随着低沉而伤感的音乐声,他们旁边的几个桌子上有人起身走到酒吧前边的一个比较空旷的地方,跟着缓慢的音乐搂得很紧地跳起舞来。
托马斯伸出手来,问道:“能和我到前边去跳一支舞吗?”张雪先是有点犹豫,后来还是点了点头。
两个人慢慢地走到跳舞的人群中。
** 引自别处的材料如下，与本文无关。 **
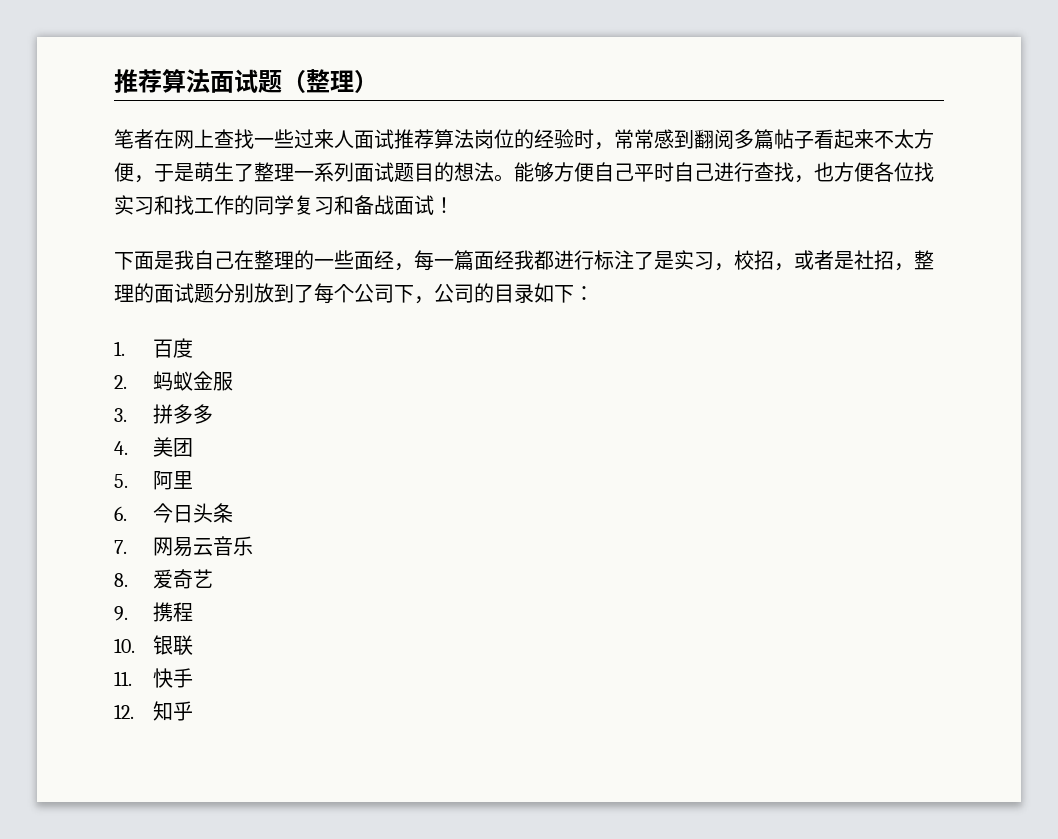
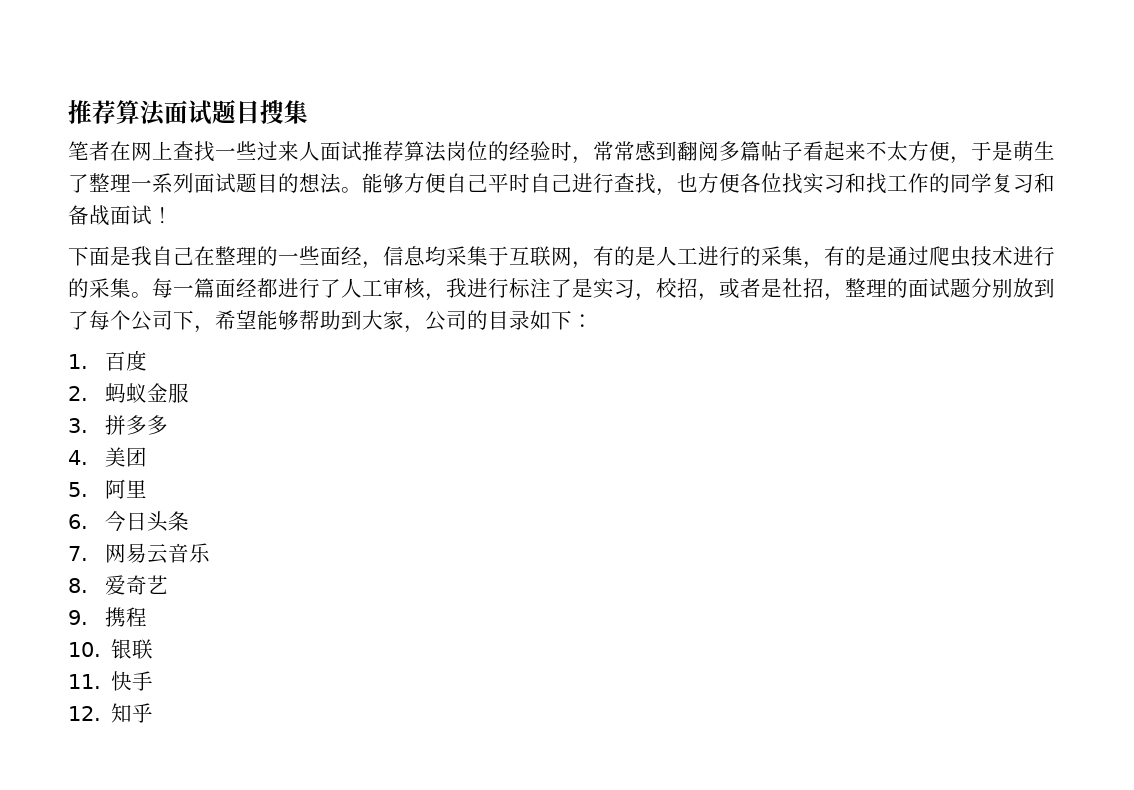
- 推荐算法面试题（整理）
+ 推荐算法面试题目搜集
- 下面是我自己在整理的一些面经，每一篇面经我都进行标注了是实习，校招，或者是社招，整理的面试题分别放到了每个公司下，公司的目录如下：
+ 下面是我自己在整理的一些面经，信息均采集于互联网，有的是人工进行的采集，有的是通过爬虫技术进行的采集。每一篇面经都进行了人工审核，我进行标注了是实习，校招，或者是社招，整理的面试题分别放到了每个公司下，希望能够帮助到大家，公司的目录如下：

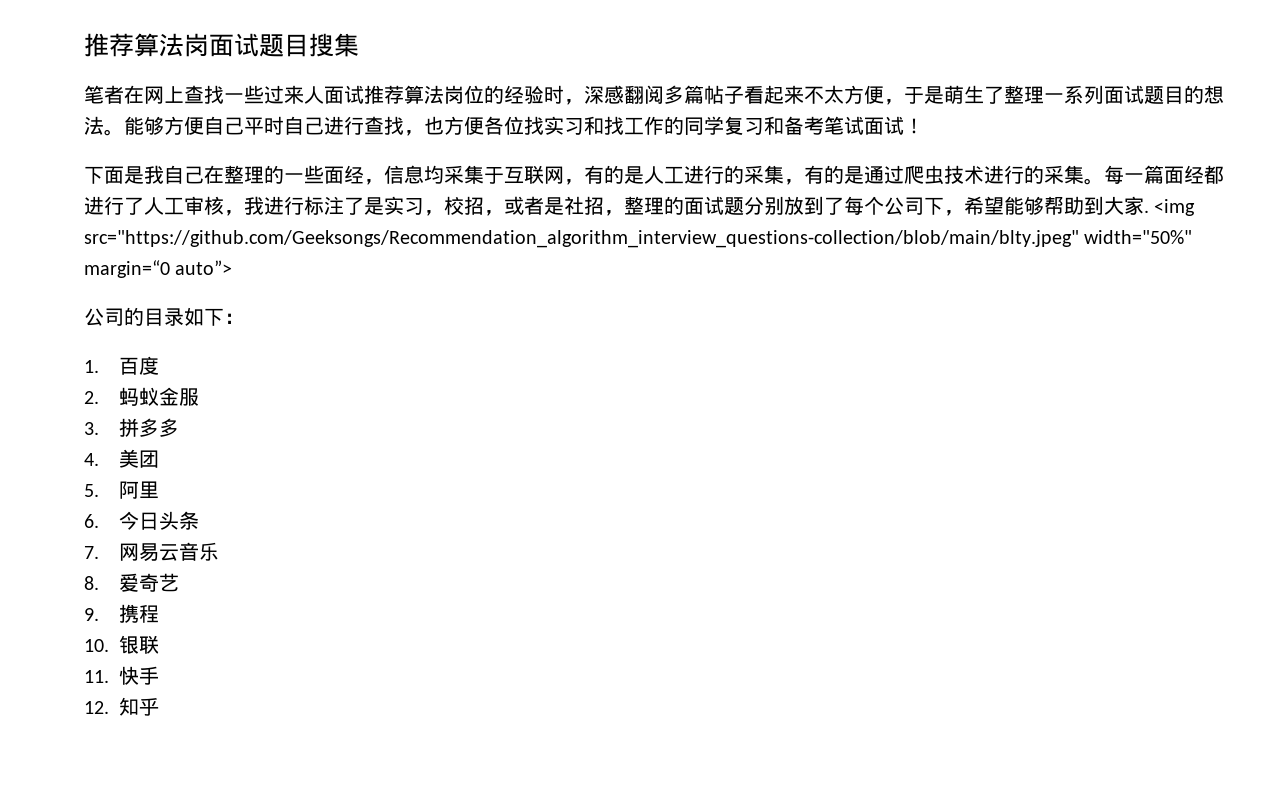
- 推荐算法面试题目搜集
+ 推荐算法岗面试题目搜集
- 笔者在网上查找一些过来人面试推荐算法岗位的经验时，常常感到翻阅多篇帖子看起来不太方便，于是萌生了整理一系列面试题目的想法。
+ 笔者在网上查找一些过来人面试推荐算法岗位的经验时，深感翻阅多篇帖子看起来不太方便，于是萌生了整理一系列面试题目的想法。
- 能够方便自己平时自己进行查找，也方便各位找实习和找工作的同学复习和备战面试！
+ 能够方便自己平时自己进行查找，也方便各位找实习和找工作的同学复习和备考笔试面试！
- 每一篇面经都进行了人工审核，我进行标注了是实习，校招，或者是社招，整理的面试题分别放到了每个公司下，希望能够帮助到大家，公司的目录如下：
+ 每一篇面经都进行了人工审核，我进行标注了是实习，校招，或者是社招，整理的面试题分别放到了每个公司下，希望能够帮助到大家. <img src="https://github.com/Geeksongs/Recommendation_algorithm_interview_questions-collection/blob/main/blty.jpeg" width="50%" margin=“0 auto”>
+ 公司的目录如下：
黑暗中,人们互相视而难见。
随着音乐,张雪的头默默地靠在了托马斯的胸前,托马斯的手轻轻地搂在张雪的腰间。
女人开始听到了那颗在胸膛里重重跳动着的心,男人渐渐地闻到了从那皮肤深处散出来的淡淡的香味。
远处的烛光在晃动着、穿梭着,近处的音符在渗透着、融和着。
当托马斯感觉到她那柔软的前胸依在自己的胸前时,自己的眼前竟发出一阵阵的眩迷,他觉得自己的呼吸越来越重,搂在张雪后背的手越来越紧。他的头轻轻地低下,嘴唇在张雪的头发上寻找着,向下移动着,当他的嘴唇碰到了她的耳朵时,他轻轻地说:“我真的想要你,今晚到我那里去吧。”
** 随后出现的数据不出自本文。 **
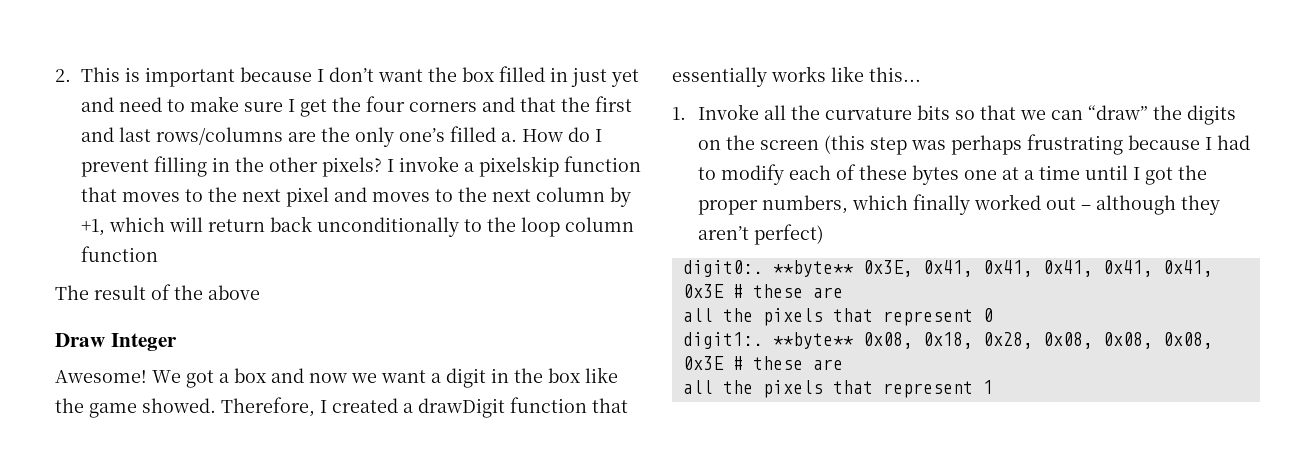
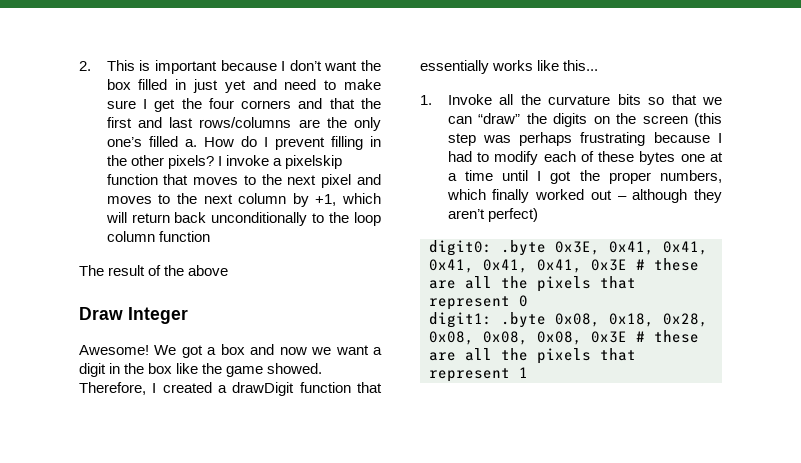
- digit0:. **byte** 0x3E, 0x41, 0x41, 0x41, 0x41, 0x41, 0x3E # these are
- all the pixels that represent 0
+ digit0: .byte 0x3E, 0x41, 0x41, 0x41, 0x41, 0x41, 0x3E # these are all the pixels that represent 0
- digit1:. **byte** 0x08, 0x18, 0x28, 0x08, 0x08, 0x08, 0x3E # these are
- all the pixels that represent 1
+ digit1: .byte 0x08, 0x18, 0x28, 0x08, 0x08, 0x08, 0x3E # these are all the pixels that represent 1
“不,”张雪摇着头说:“不行。求求你了,托马斯,真的不行。”
他的嘴唇终于从耳边挪到了她的嘴唇边,但他感到了她的胸开始离开了自己的胸膛,同时,他听到了她那坚决的声音:“不要这样,托马斯。我们不能这样。请你原谅我,好吗?”
托马斯在黑暗中,摸了摸她的脸说:“对不起,应该是你原谅我的。”
张雪扬起头来,说:“现在已经不早了,托马斯,明天我可能还要去冶金情报所去查找一些资料呢。”
托马斯说道:“我理解。那我一会儿送你回去吧。”
“请你原谅我,好吗?我们之间不能那样,真的,请你原谅我。”
托马斯痛苦地点了点头。
北京的消费如此之高,确实出乎托马斯的意料。他在北京的一个不能算是非常高档的饭店里订了一个房间,有汤姆的帮助,那个饭店给了他六五折,但用美元算下来,一个晚上住下来也要近一百美元,很明显,这里饭店的收费要比美国波特兰的酒店高不少。可托马斯知道,中国人的收入水平平均起来要比美国低许多,可这里的总体物价却并不比波特兰低多少,真不清楚北京人是怎么生活的。
进了房间,就和世界上绝大多数饭店没有太大的区别了。打开电视后,可以看到许多英语节目,其中包括CNN、CNBC、ESPN、HBO、MTV以及饭店里特别提供的付费节目。
看来全世界的那些超大型的城市里的高档设施及各种服务都相差不多,差异比较大的可能还是中下层的生活与文化方式吧。托马斯一边想着,一边开始脱衣服。进了卫生间,打开了热水,正在用手试水温,就听见身后传来一阵尖利的电话铃声。回头一看,就见坐便筒边的一个挂式电话上的指示灯在闪动着。
奇怪,是谁呀?张雪打来的吗?不会呀,她没有问起我住的饭店呀。
接起电话来一听,是汤姆打来的。
汤姆说,今天可是周末呀,明天可以好好休息的。现在睡觉还太早,出来坐坐吧,有个老朋友想见你。
什么老朋友呀?难道希恩来了?
托马斯看了看表,快十二点了。看来,北京的夜生活确实不是松阳那种小城市可以比的。十二点了,还有人来电话约。
洗过澡后,托马斯穿好衣服,下楼来打了个出租,不到十几分钟就来到了一个叫朝阳公园的地方。
好家伙,这里和刚才燕莎中心旁边的那个酒吧完全不同。周围的街上全部停满了汽车。一辆辆的出租车头上顶着亮灯排成了几条长龙。
汤姆手里拿着个手机,在门口等着他。下了出租之后,跟着汤姆往公园里走。十二点多的,可这里依然是人头攒动、音乐暄闹、灯光璀灿、欢声鼎沸,一片狂欢的景象。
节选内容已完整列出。